Die Berufsaussichten als Hauswirtschafter/in sind ausgeglichen. Die Beschäftigung wächst bis 2040, sodass mehr Arbeitsplätze entstehen. Gleichzeitig werden viele Altersabgänge erwartet, wodurch zusätzliche Stellen frei werden. Der Fachkräftemangel ist jedoch gering, offene Stellen werden daher meist schnell besetzt – das erhöht die Konkurrenz unter Bewerber/innen.
Welche digitalen Skills braucht man als Hauswirtschafter/in?
Digitale Kompetenzen werden immer wichtiger. Du solltest Dokumentenmanagementsysteme und vernetzte Tourenplanung sicher bedienen, Reinigungs- oder Küchenroboter einsetzen und Assistenzsysteme im Haushalt (Ambient Assisted Living) verstehen. So organisierst du Abläufe effizient und kannst deine Leistungen transparent dokumentieren.
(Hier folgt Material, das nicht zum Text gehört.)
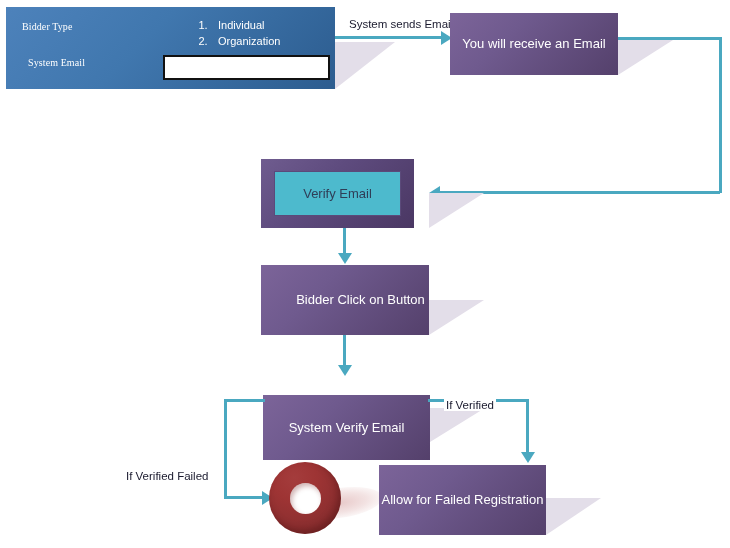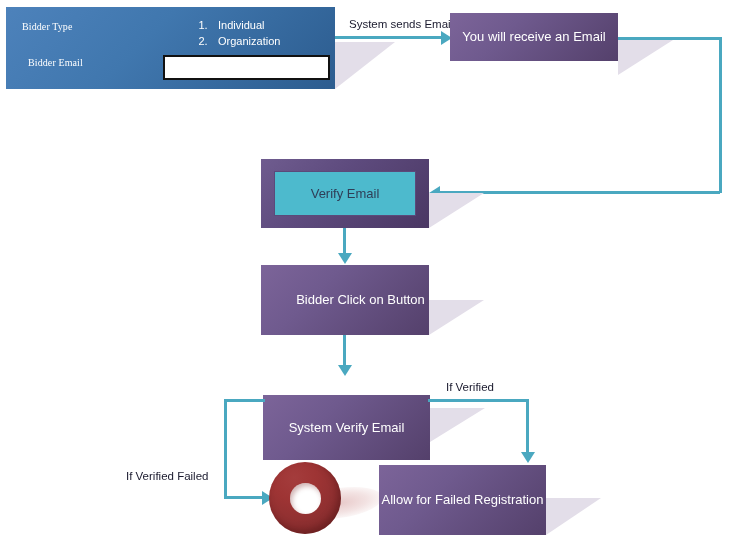--- a/index.html
+++ b/index.html
@@ -83,7 +83,7 @@
     pointer-events: none;
   }
 
-  #node-receive { left: 450px; top: 13px; width: 168px; height: 48px; }
+  #node-receive { left: 450px; top: 13px; width: 168px; height: 62px; }
   #node-verify-outer {
     left: 261px; top: 159px; width: 168px; height: 69px;
     background: linear-gradient(135deg, #6f5c8f 0%, #5e4b7e 40%, #4a3763 100%);

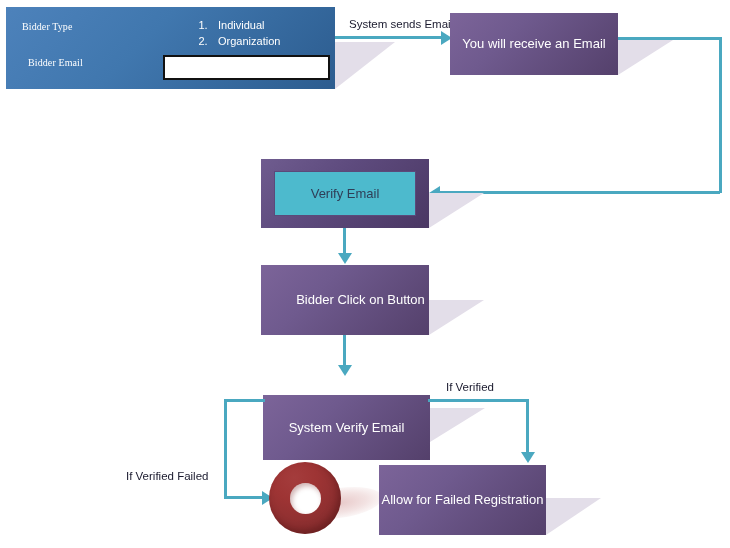--- a/index.html
+++ b/index.html
@@ -194,7 +194,7 @@
       </div>
     </div>
     <div class="row" id="bidder-email-row">
-      <span class="form-label">Bidder Email</span>
+      <span class="form-label">System Email</span>
     </div>
     <input id="email-input" type="text" placeholder="" style="">
   </div>

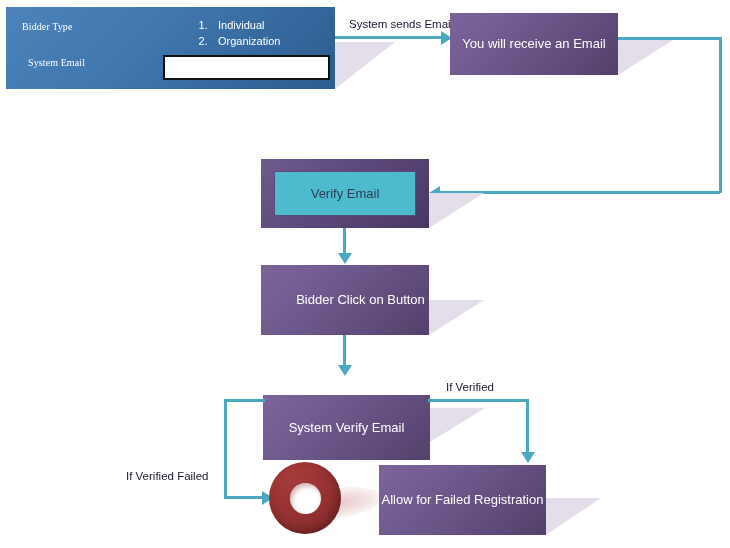--- a/index.html
+++ b/index.html
@@ -85,7 +85,7 @@
 
   #node-receive { left: 450px; top: 13px; width: 168px; height: 62px; }
   #node-verify-outer {
-    left: 261px; top: 159px; width: 168px; height: 69px;
+    left: 261px; top: 159px; width: 153px; height: 69px;
     background: linear-gradient(135deg, #6f5c8f 0%, #5e4b7e 40%, #4a3763 100%);
     display: block;
     padding-left: 34px;

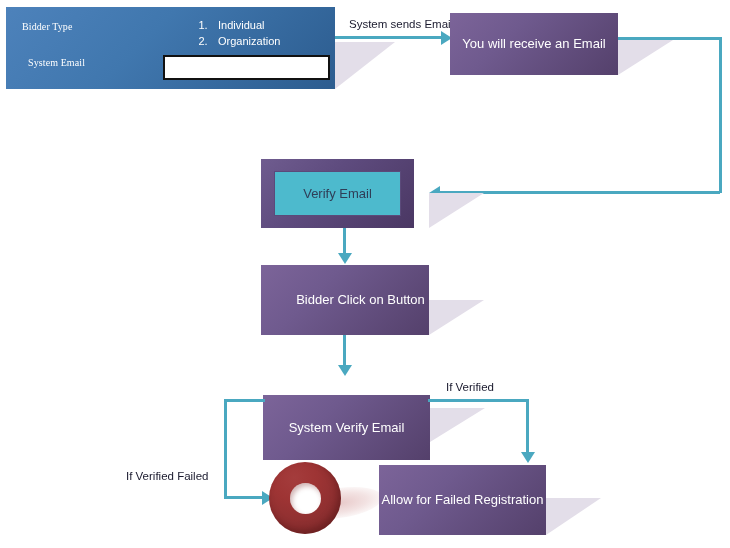--- a/index.html
+++ b/index.html
@@ -235,7 +235,7 @@
   <div class="conn h" style="left:428px; top:399px; width:101px;"></div>
   <div class="conn v" style="left:526px; top:399px; height:54px;"></div>
   <div class="arrow down" style="left:520.5px; top:452px;"></div>
-  <div class="edge-label" style="left:444px; top:381px;">If Verified</div>
+  <div class="edge-label" style="left:444px; top:399px;">If Verified</div>
 
   <div class="conn h" style="left:224px; top:399px; width:41px;"></div>
   <div class="conn v" style="left:224px; top:399px; height:99px;"></div>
Kann man sich als Hauswirtschafter/in selbständig machen?
Ja, eine Selbstständigkeit ist gut möglich. Viele Hauswirtschafter/innen gründen einen eigenen Dienstleistungsbetrieb in der Hauswirtschaft, der Pflege oder im ländlich-agrarischen Bereich; auch Franchise-Modelle sind verbreitet. Für Beratung zur Existenzgründung kannst du dich an den Berufsverband Hauswirtschaft e.V. wenden.
Welche Aufstiegsmöglichkeiten gibt es als Hauswirtschafter/in?
Mit Berufserfahrung kannst du den Meistertitel in Hauswirtschaft erwerben und damit Leitungsaufgaben übernehmen. Weitere Aufstiegspfade sind Fortbildungen zum/zur Wirtschafter/in oder Betriebswirt/in in Agrarwirtschaft sowie zum/zur Fachhauswirtschafter/in. Spezialisierungen wie Haus- und Familienpflege oder Dorfhelfer/in öffnen zusätzlich Karrierewege in sozialen oder landwirtschaftlichen Einrichtungen.